Hacker Newsnew | past | comments | ask | show | jobs | submitlogin

My favourite C string function is snprintf:

• It takes a buffer size and truncates the output to the buffer size if it's too large.

• The buffer size includes the null terminator, so the simplest pattern of snprintf(buf, sizeof(buf), …) is correct.

• It always null-terminates the output for you, even if truncated.

• By providing NULL as the buffer argument, it will tell you the buffer size you need if you want to dynamically allocate.

And of course, it can safely copy strings:

  snprintf(dst_buf, sizeof(dst_buf), "%s", src_str);
Including non-null-terminated ones:

  snprintf(dst_buf, sizeof(dst_buf), "%.*s", (int)src_str_len, src_str_data);
And it's standard and portable, unlike e.g. strlcpy. It's one of the best C99 additions.

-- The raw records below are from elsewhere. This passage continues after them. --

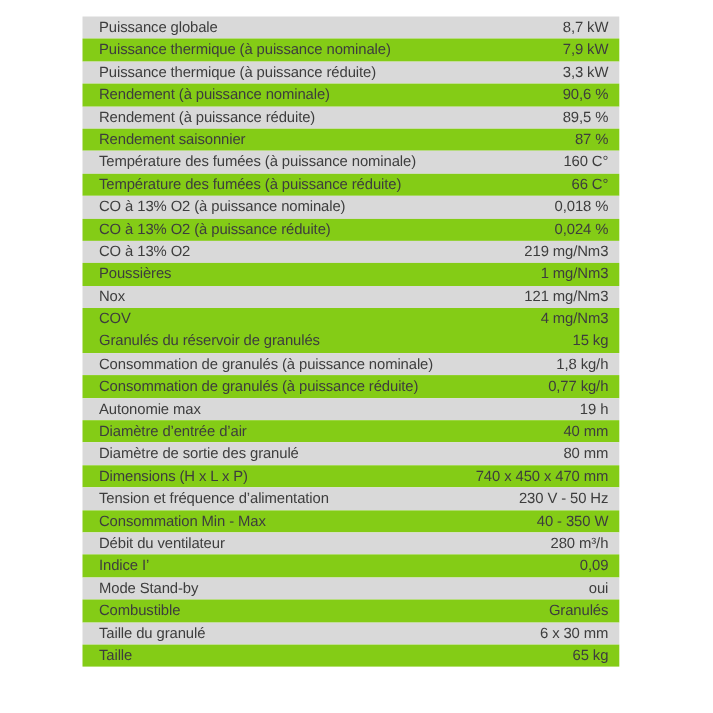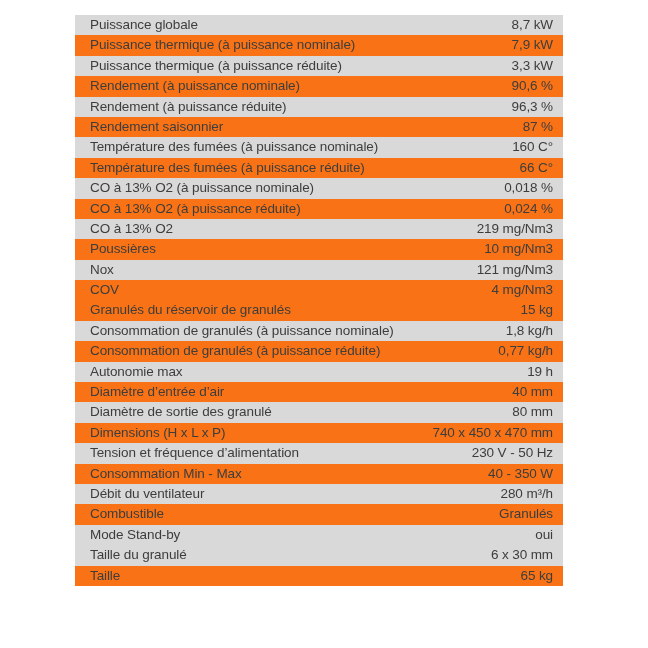"Puissance thermique (à puissance nominale)" .row { background: #f97316 -> #84cc16 }
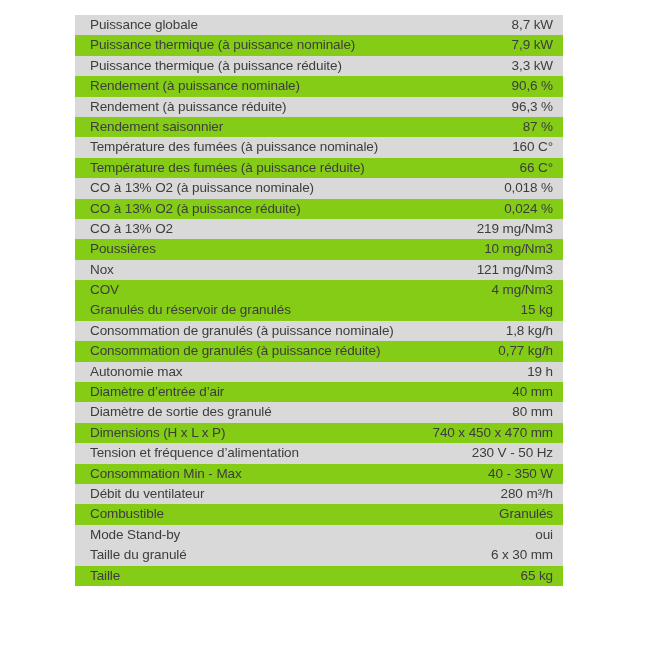"96,3 %" span.value { text: 96,3 -> 89,5 }
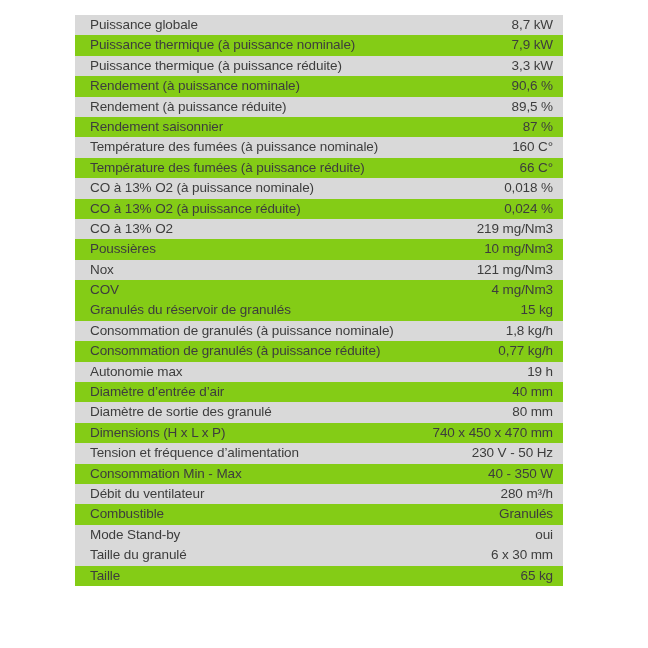"10 mg/Nm3" span.value { text: 10 -> 1 }
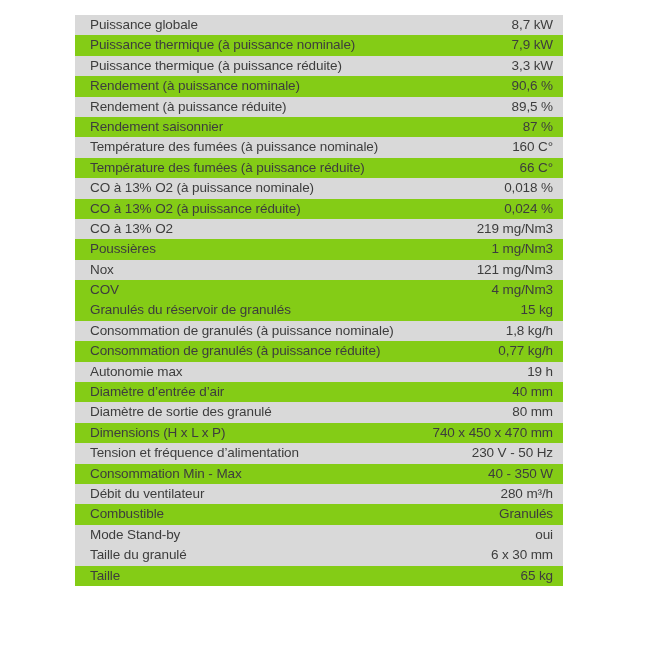"Indice I’" div.row { html: none -> <div> <span>Indice I’</span> <span>0,09</span> </div> }
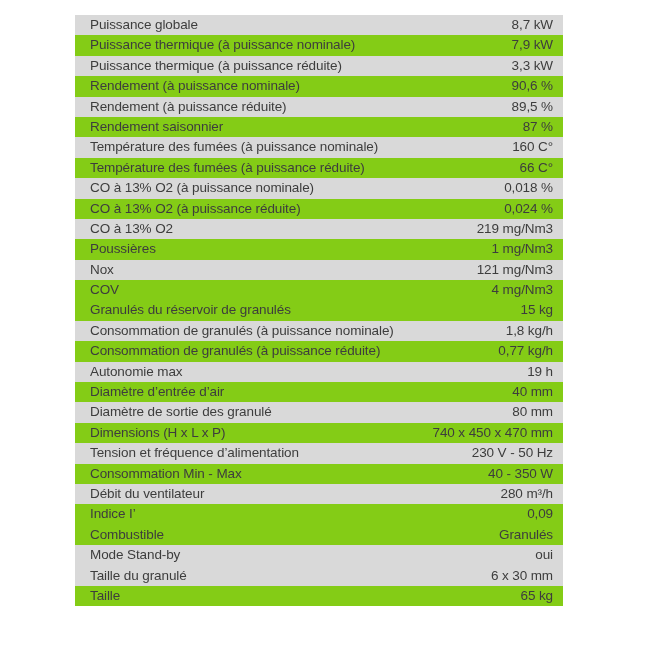"Combustible" div.row { order: before "Mode Stand-by" -> after "Mode Stand-by" }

My favourite C string function is asprintf. It's trivially safe, since it allocates an appropriately sized buffer, and it promotes correct programming by allowing developers to rely on "if I have a string then of course it was allocated by malloc and needs to be freed appropriately".

It's not part of the C standard, but it's trivial to ship around an implementation with your code.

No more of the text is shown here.